Riaprì con stizza il giornale, finendo di leggere la lista di firmatari del Manifesto: nomi che in parte s'aspettava e che in altra parte gli sembravano prese di posizioni tanto per dar aria alla bocca e far bordello; una firma svolazzante per poi inneggiare alla grandezza del Duce in prima pagina. Storse il naso. Concedeva a Croce che in linea di principio fosse una magnifica iniziativa, sì, sebbene oltremodo tardiva da parte sua, ma, a prescindere dalla sincerità dell'adesione, era tutta gente che, probabilmente, si sarebbe ritrovata al gabbio entro un paio di giorni.

Forse, per un po’ avrebbe dovuto stare accorto a come parlava in pubblico... anche se dubitava ci sarebbe riuscito. Farsi beffe dei fasci tendeva a migliorargli la giornata, quando non rischiava di beccarsi un manganello sul muso perché non era tesserato.

Dio, che chiavica.

Richiuse il giornale di malagrazia, aspirando altro fumo e gettandolo fuori quasi subito, a creare una nuvoletta densa sopra di sé, in linea col suo cattivo umore; cattivo umore che imperversava da gennaio in oscillazioni più o meno sentite, a seconda della frequenza dei discorsi di Partito alla radio.

La tentazione di accanirsi gratuitamente su quella capa fresca in ghingheri si acuì: aveva storto il naso dall’istante in cui aveva saputo che il nuovo ispettore sarebbe stato un nobile cilentano, per giunta giovanissimo. Gli sapeva di agganci in alto ben oliati.

E ci aveva visto giusto, dato che non aveva nemmeno avuto la grazia di presentarsi puntualmente; che poi quell’imbecille sgallettante di Garzo l’avesse piantato in asso, non lo stupiva affatto – come minimo, s’era scordato del tutto di lui, o non avrebbe perso occasione di fargli la ruota attorno come un pavone su di giri, pur di ammanicarsi l’aristocrazia.

Lanciò un’occhiata al portone, silenzioso e vuoto come lo era stato per gli ultimi venti minuti. Certo che Garzo ce ne stava mettendo, di tempo, per questionare due cristiani.

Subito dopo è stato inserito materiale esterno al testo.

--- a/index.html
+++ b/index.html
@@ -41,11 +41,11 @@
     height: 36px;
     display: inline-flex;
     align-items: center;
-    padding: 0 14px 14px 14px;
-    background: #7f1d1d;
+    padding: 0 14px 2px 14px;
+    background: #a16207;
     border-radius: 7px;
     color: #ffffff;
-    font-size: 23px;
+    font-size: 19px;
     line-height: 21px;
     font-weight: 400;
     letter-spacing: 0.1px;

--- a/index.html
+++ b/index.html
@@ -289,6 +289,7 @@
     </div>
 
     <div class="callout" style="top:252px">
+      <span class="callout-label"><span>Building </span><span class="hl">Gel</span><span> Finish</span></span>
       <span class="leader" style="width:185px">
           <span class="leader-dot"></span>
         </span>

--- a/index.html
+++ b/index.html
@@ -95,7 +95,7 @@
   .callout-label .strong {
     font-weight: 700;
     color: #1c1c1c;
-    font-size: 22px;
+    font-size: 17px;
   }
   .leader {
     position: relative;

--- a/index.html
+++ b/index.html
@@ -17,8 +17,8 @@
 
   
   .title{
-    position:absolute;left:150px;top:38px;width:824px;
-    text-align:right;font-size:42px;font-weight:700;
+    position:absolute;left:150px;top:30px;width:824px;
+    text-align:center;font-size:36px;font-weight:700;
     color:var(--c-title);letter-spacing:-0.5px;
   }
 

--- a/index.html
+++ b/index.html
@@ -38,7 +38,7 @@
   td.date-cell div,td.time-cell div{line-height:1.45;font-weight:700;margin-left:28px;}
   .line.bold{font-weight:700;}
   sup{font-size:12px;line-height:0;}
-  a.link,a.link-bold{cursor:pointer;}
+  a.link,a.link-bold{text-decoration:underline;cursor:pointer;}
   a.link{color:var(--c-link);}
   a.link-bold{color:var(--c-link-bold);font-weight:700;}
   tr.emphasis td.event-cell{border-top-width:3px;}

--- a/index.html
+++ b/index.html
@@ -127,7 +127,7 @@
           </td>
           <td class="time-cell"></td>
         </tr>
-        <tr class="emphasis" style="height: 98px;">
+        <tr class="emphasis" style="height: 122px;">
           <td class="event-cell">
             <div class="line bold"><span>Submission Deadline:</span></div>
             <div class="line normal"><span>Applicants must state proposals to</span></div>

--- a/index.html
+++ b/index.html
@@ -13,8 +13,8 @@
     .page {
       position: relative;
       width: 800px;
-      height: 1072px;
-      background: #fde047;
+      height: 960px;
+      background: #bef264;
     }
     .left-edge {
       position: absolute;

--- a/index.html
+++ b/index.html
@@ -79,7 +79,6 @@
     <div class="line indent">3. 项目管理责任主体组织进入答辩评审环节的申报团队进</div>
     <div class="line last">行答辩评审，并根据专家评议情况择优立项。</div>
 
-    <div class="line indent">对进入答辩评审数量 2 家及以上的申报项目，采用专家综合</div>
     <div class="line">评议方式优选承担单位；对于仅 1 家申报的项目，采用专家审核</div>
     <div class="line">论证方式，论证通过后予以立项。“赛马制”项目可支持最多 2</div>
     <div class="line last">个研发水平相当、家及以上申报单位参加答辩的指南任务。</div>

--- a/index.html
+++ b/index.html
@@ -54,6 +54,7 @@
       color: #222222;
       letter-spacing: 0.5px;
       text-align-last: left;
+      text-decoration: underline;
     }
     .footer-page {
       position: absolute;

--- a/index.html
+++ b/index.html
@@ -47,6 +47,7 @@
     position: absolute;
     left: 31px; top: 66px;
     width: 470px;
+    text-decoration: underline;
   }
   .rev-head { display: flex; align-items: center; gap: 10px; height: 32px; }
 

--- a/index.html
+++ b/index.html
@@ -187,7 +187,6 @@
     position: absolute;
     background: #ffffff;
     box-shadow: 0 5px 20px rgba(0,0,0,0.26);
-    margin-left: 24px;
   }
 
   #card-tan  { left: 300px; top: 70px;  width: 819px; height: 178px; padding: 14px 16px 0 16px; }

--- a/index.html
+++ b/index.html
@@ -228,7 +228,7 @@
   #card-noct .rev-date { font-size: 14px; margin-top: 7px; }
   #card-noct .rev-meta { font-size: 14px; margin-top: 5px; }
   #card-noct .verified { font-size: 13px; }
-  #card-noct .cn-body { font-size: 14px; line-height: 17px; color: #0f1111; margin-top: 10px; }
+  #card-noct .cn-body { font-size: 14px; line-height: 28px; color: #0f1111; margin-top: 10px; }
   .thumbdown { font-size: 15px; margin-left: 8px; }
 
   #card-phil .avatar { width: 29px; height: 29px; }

Poi, rivolse lo sguardo in alto, verso il cielo di un azzurro pallido diviso in sezioni diritte dai fili del bucato. Si spinse gli occhiali da sole sul naso, a schermarsi dalla luce intensa. Ammise che, sì, diventava fin troppo di cattivo umore, quando lo disturbavano la domenica mattina.

Forse, s’era posto in modo troppo brusco con quel Ricciardi; non teneva proprio genio d’inimicarselo, visto che avrebbe dovuto averlo tra i piedi a ogni indagine. D’altronde, per chi non conosceva tutte le viuzze segrete di Napoli, recarsi lì senza una guida poteva davvero rivelarsi un arduo compito... soprattutto per uno di provincia, magari abituato a farsi scarrozzare in giro da altri. Barone o meno, almeno ci aveva provato.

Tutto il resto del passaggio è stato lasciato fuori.